YOUR TASK
In how many lines of the records does "Analytics" appear? Answer with one number.

GIVEN DATA START

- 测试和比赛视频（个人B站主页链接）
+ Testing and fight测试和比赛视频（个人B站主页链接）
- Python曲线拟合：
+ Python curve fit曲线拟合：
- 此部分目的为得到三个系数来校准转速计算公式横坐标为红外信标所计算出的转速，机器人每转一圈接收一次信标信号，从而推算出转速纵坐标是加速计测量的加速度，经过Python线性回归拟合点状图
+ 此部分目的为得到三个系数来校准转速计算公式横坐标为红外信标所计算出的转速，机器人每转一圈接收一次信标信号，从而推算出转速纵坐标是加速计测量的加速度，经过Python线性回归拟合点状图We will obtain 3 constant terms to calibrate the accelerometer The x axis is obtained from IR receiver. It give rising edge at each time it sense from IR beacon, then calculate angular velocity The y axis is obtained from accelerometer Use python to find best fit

GIVEN DATA END
GIVEN DATA START

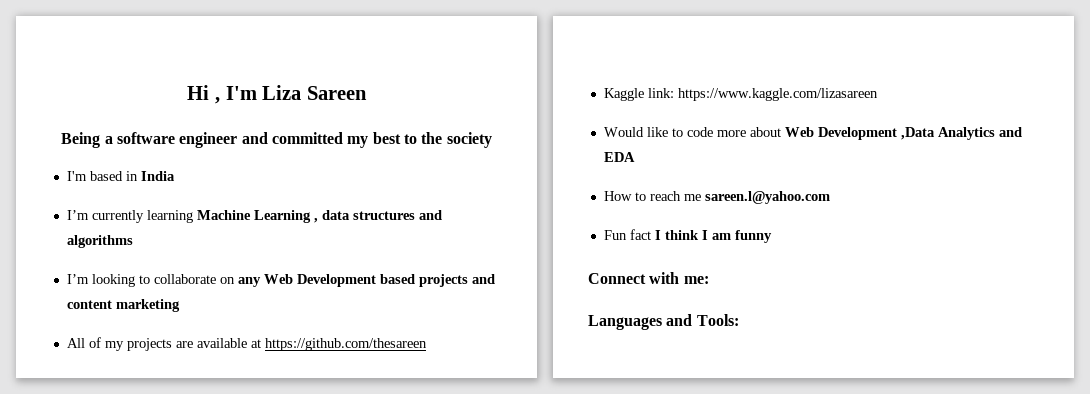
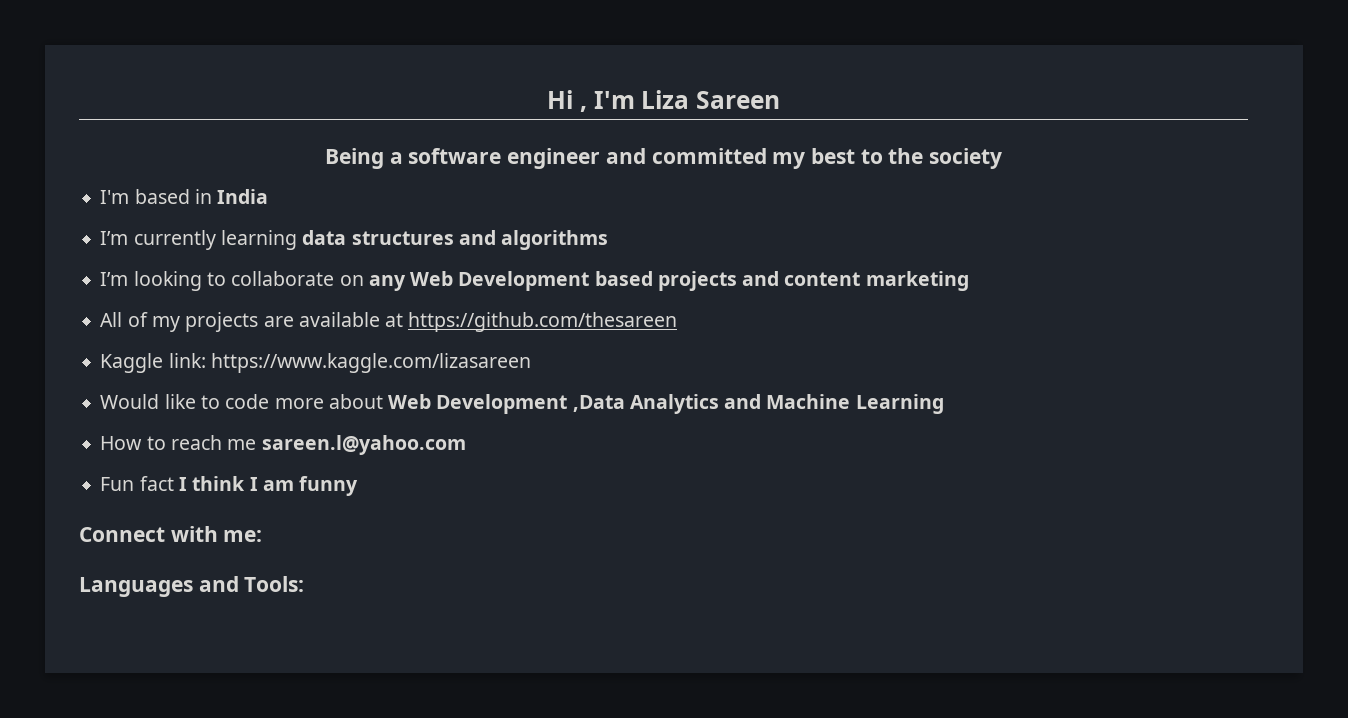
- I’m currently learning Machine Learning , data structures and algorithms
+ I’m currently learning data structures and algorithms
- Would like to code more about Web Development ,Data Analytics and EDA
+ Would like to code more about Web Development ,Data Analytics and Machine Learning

GIVEN DATA END

RESPONSE TO THIS TASK
2